Print

Print


Hello,

I have been trying to produce some VubRecoilUser 
ntuples.  Unfortunately, a very large fraction 
of my jobs crashed.

My code is in the analysis-30 test release:

~penguin/vubrecoil/vub30

I did edit VubXlnu.cc a bit to make it keep events 
even if there was no best lepton, so that I could 
study the breco sample before and after the lepton 
requirement.  However, the code did compile and link, 
and SOME of my jobs ran OK, so I don't think that's the 
problem.

For SP-1235 and SP-1237, most of the errors were 
exit code 134.  This usually means "aborted and core dumped."
I have posted a sample of my core dump messages at:

http://www.slac.stanford.edu/~penguin/cores.html

The most common pre-core-dump message was:

VubXlnu::VubRecoilHelper.cc(256):reco/recoil MC association is mixed

However, this message appears frequently in the log files 
for the successful jobs, as well.

For SP-2575, SP-3037, SP-6333, SP-6334, SP-3429, and SP-1005, 
the most common error was that the job simply exited without 
processing any events.  A ROOT file is produced, but it is empty.
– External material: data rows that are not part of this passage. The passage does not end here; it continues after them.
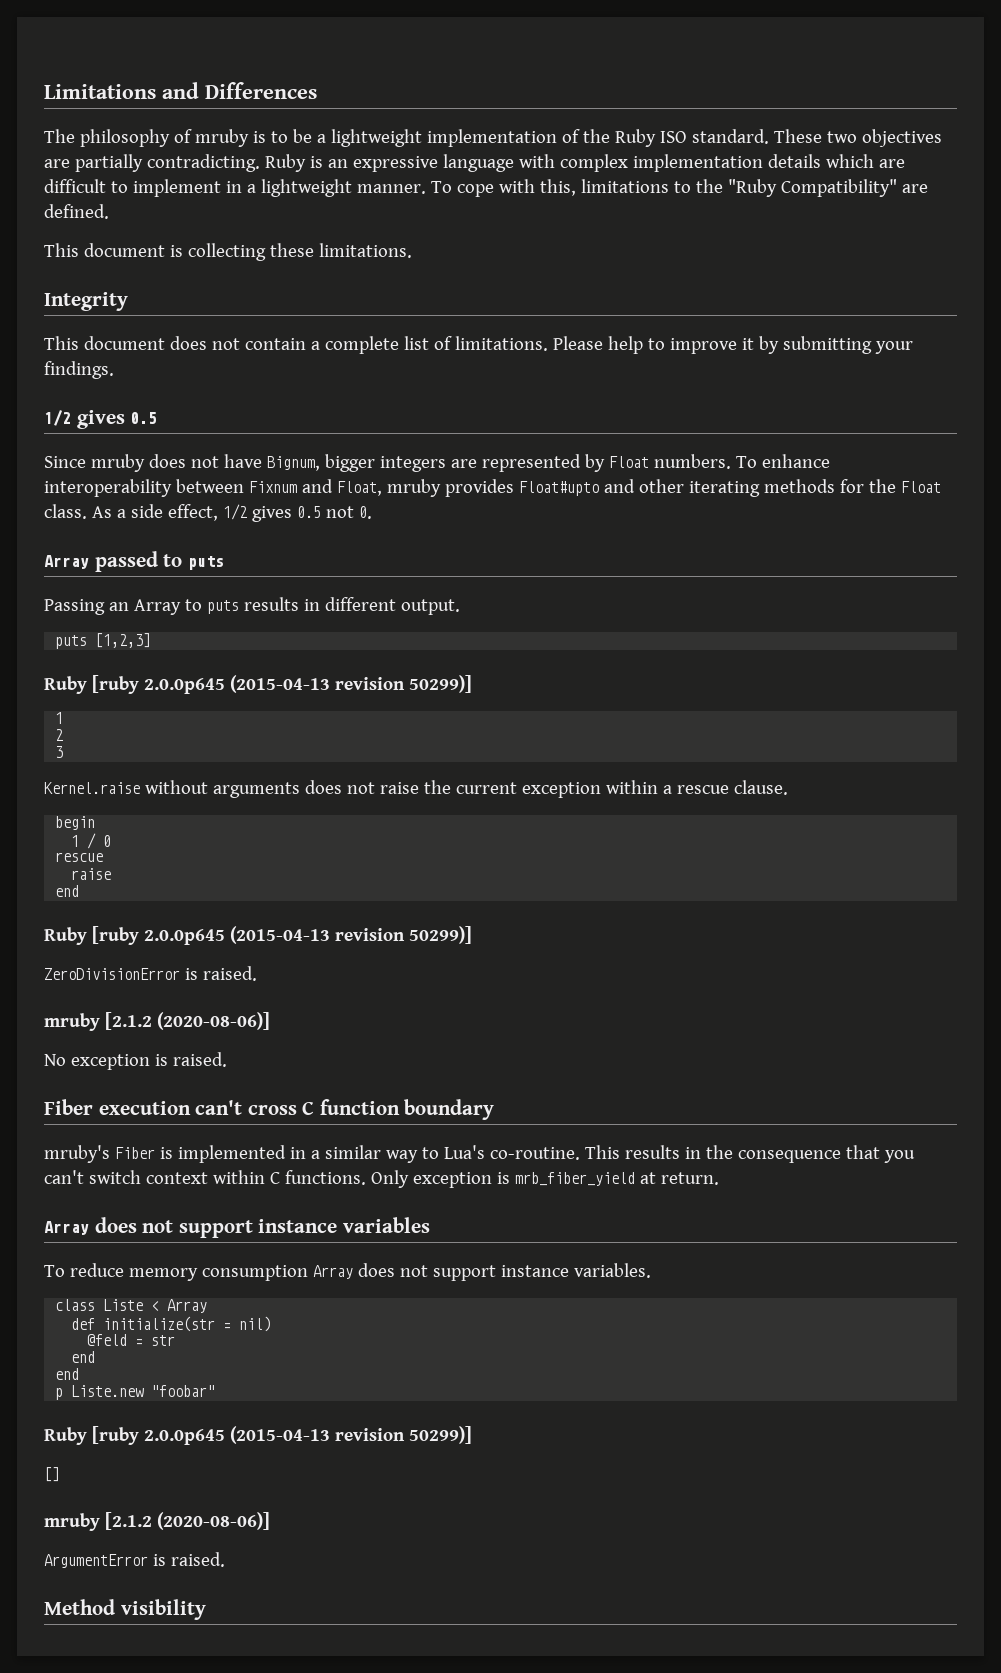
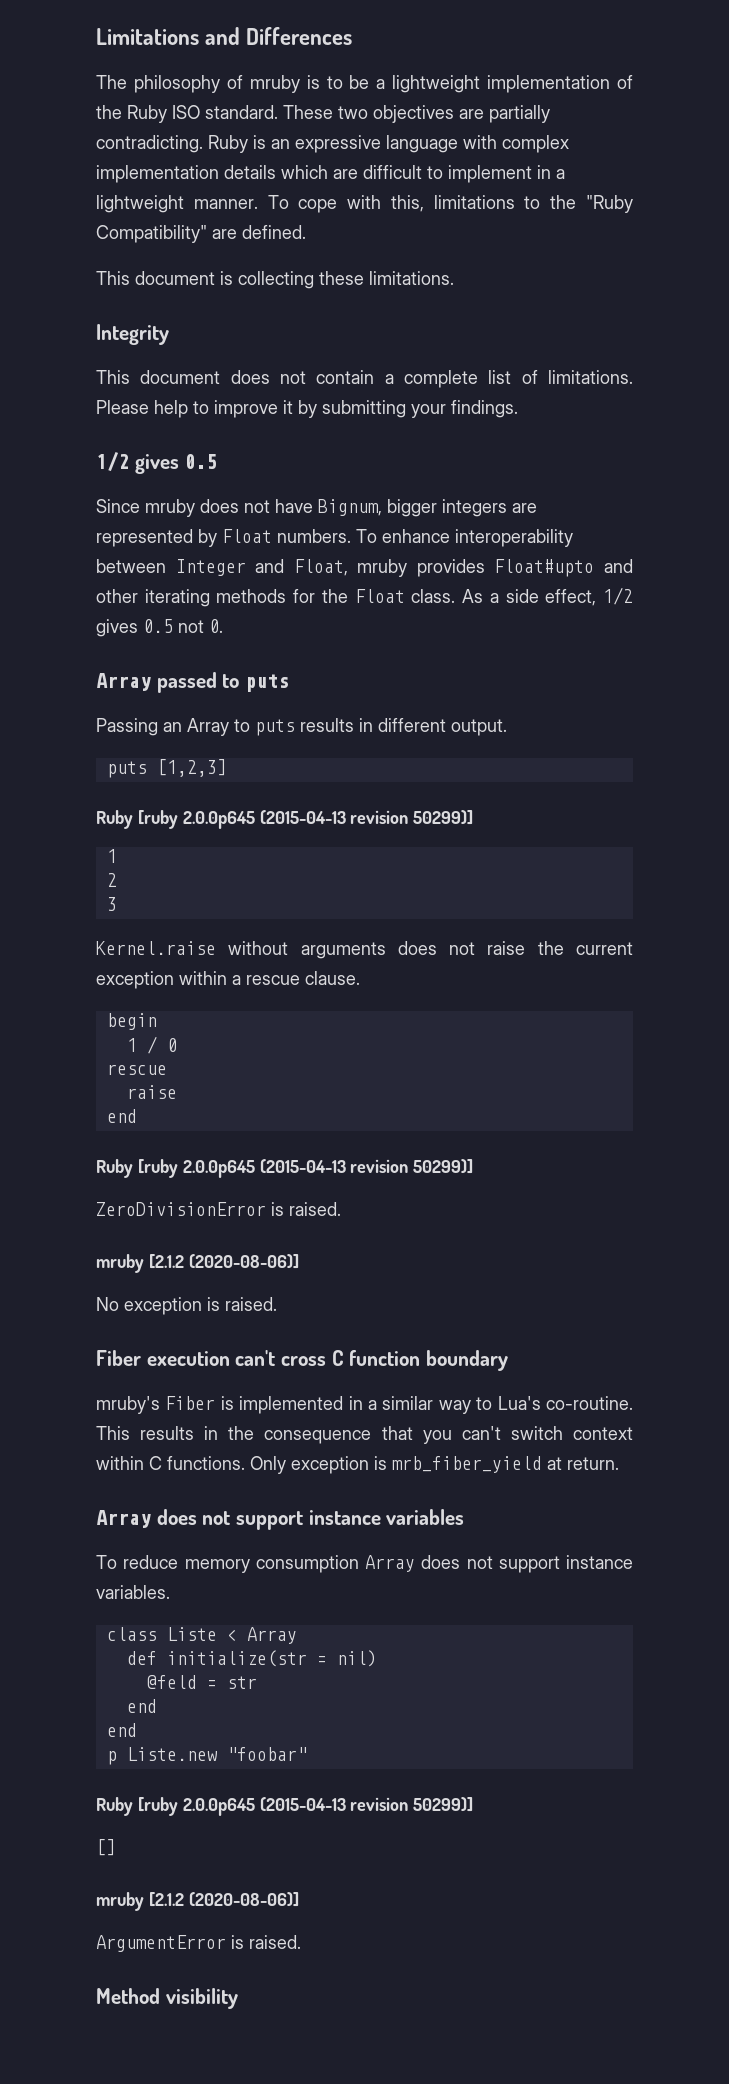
[248,481,297,493] Fixnum -> [175,559,246,576] Integer

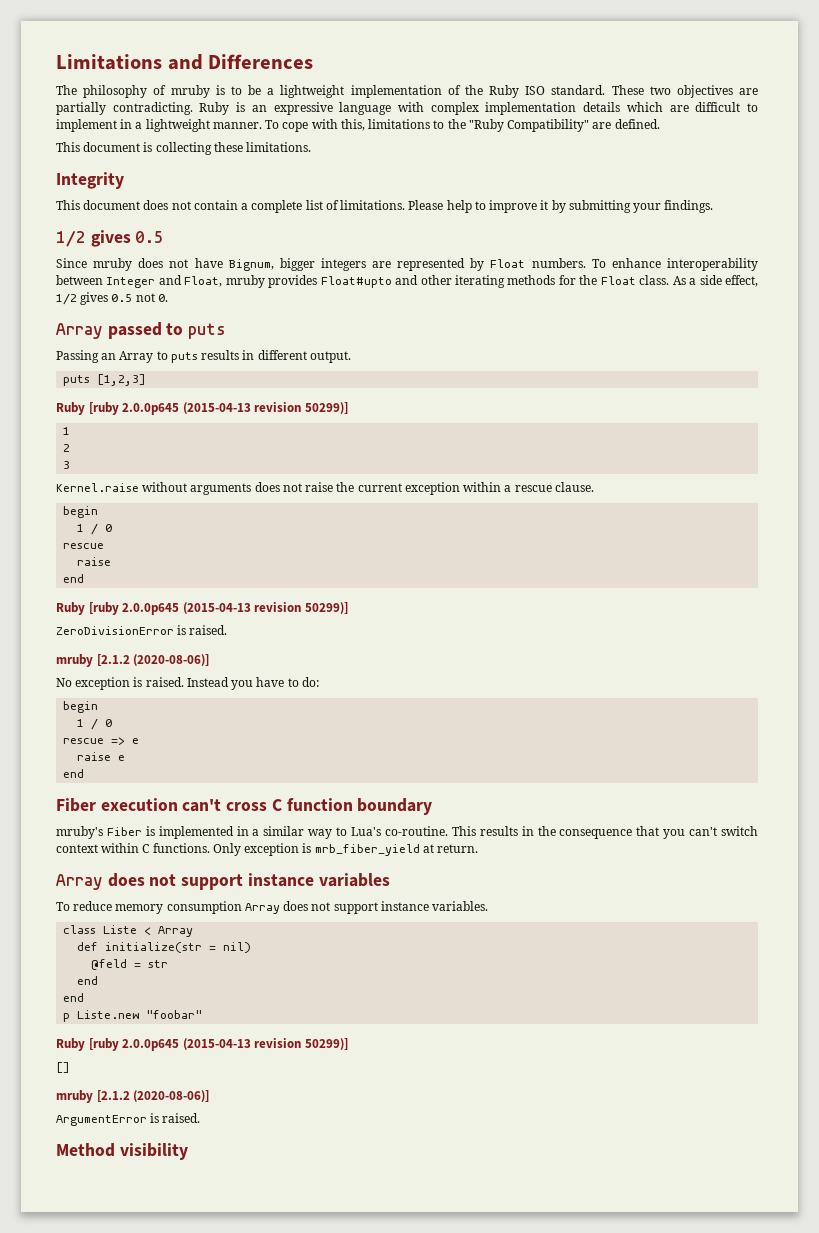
(277, 1304) none -> [186,677,319,690] [63,701,99,713] [77,718,113,730] [63,737,140,745] [77,752,126,761] [63,769,85,778] Instead you have to do: // begin // 1 / 0 // rescue => e // raise e // end

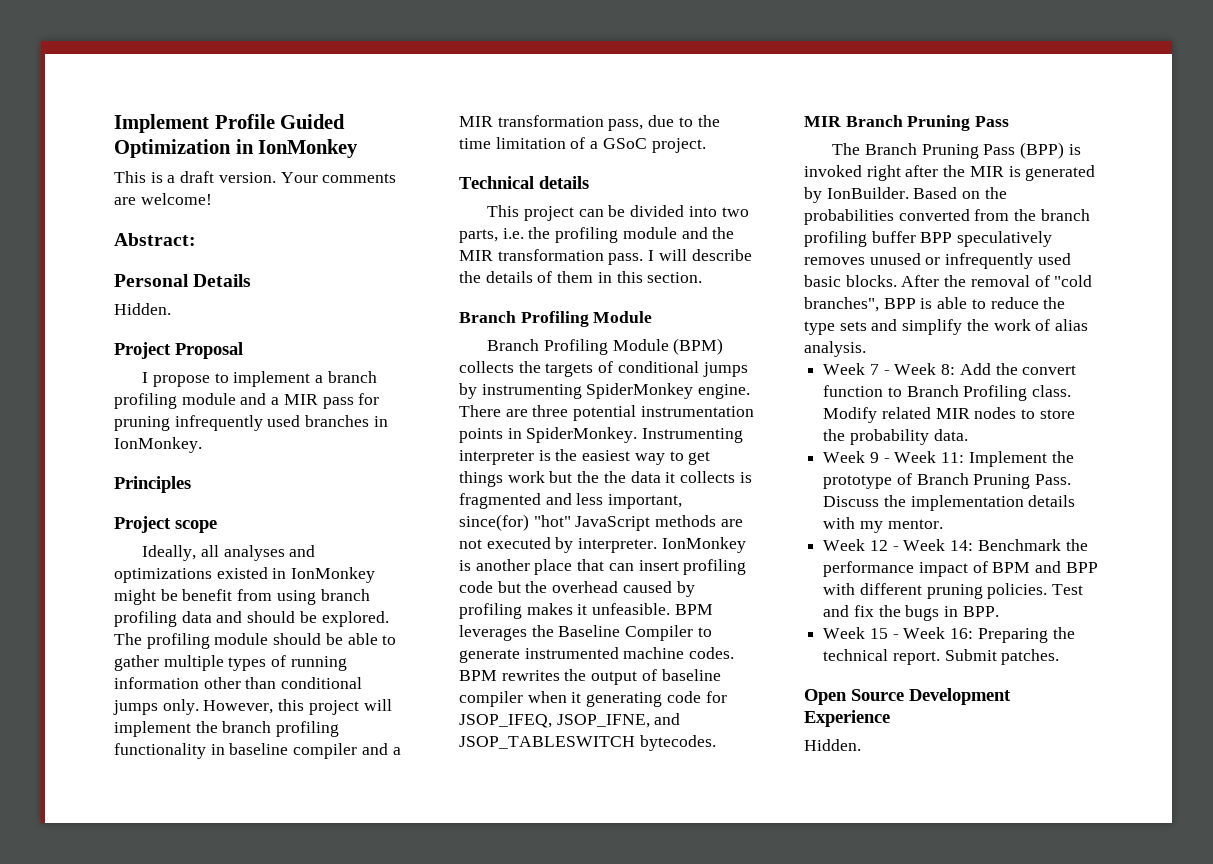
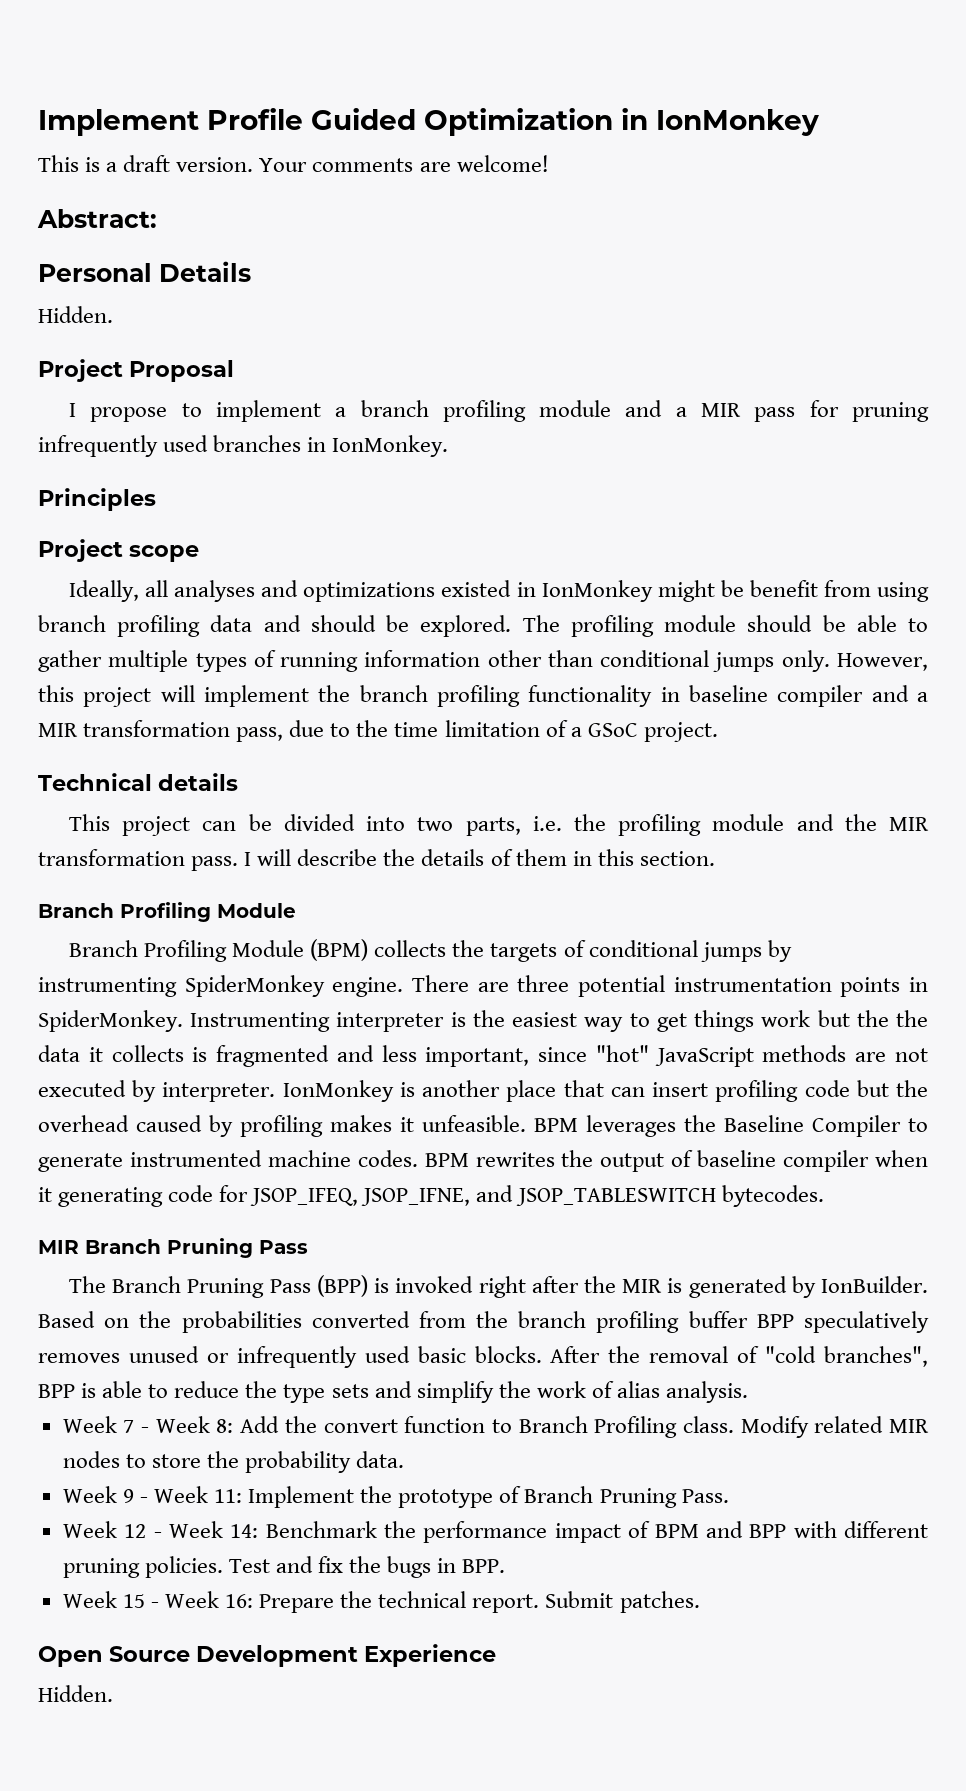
[459,514,529,531] since(for) -> [538,1047,588,1062] since
[823,495,1076,511] [823,517,943,533] Discuss the implementation details with my mentor. -> (729, 1496) none
[977,628,1048,643] Preparing -> [259,1594,335,1613] Prepare

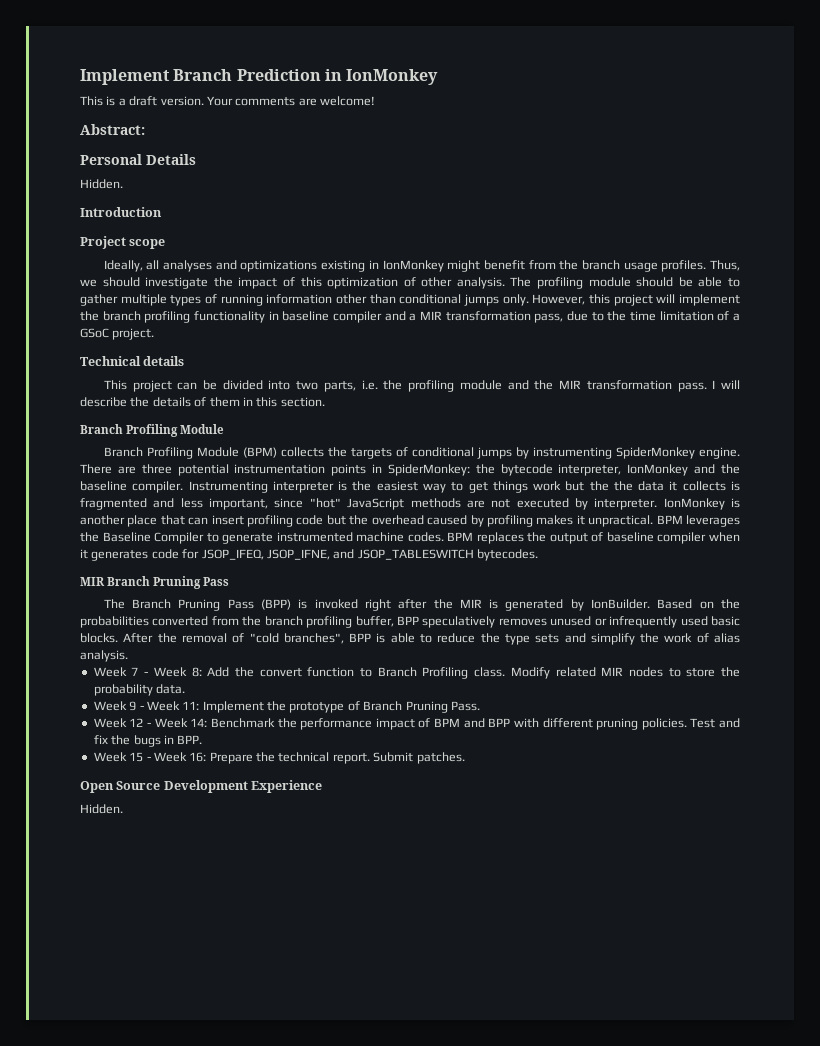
[38,108,613,136] Implement Profile Guided Optimization -> [80,69,321,85] Implement Branch Prediction
[38,359,235,382] [69,400,930,422] [38,435,449,457] [38,488,156,511] Project Proposal // I propose to implement a branch profiling module and a MIR pass for pruning infrequently used branches in IonMonkey. // Principles -> [80,207,162,217] Introduction
[441,580,512,597] existed -> [321,260,366,272] existing
[720,580,744,597] be -> (481, 266) none
[877,582,929,602] [38,615,512,637] using branch profiling data and should be explored. -> [559,260,740,272] [80,277,505,289] the branch usage profiles. Thus, we should investigate the impact of this optimization of other analysis.
[38,1010,183,1032] SpiderMonkey. -> [387,464,740,476] [80,481,184,493] SpiderMonkey: the bytecode interpreter, IonMonkey and the baseline compiler.
[422,1115,526,1132] unfeasible. -> [588,515,654,527] unpractical.
[475,1152,555,1167] rewrites -> [476,532,524,544] replaces
[58,1187,164,1207] generating -> [91,550,149,561] generates
[688,1311,748,1328] buffer -> [355,616,394,627] buffer,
Most of the data jobs ran successfully.

My log files are in:

~penguin/vubrecoil/vub30/workdir/log

You can see the results of all the jobs in:

~penguin/vub30/workdir/chklog.txt

which is the output of the chklog script in:

/nfs/farm/babar/AWG11/PID/users/penguin/owl/workdir/chklog

run over my log files.

I tried debugging one of the core dumped jobs, 
but as I had removed the actual core files this meant 
running the job interactively in gdb, and after 
two hours it still hadn't crashed, so I killed it.

Does anyone know why so many of my jobs crashed?

Thanks,

sheila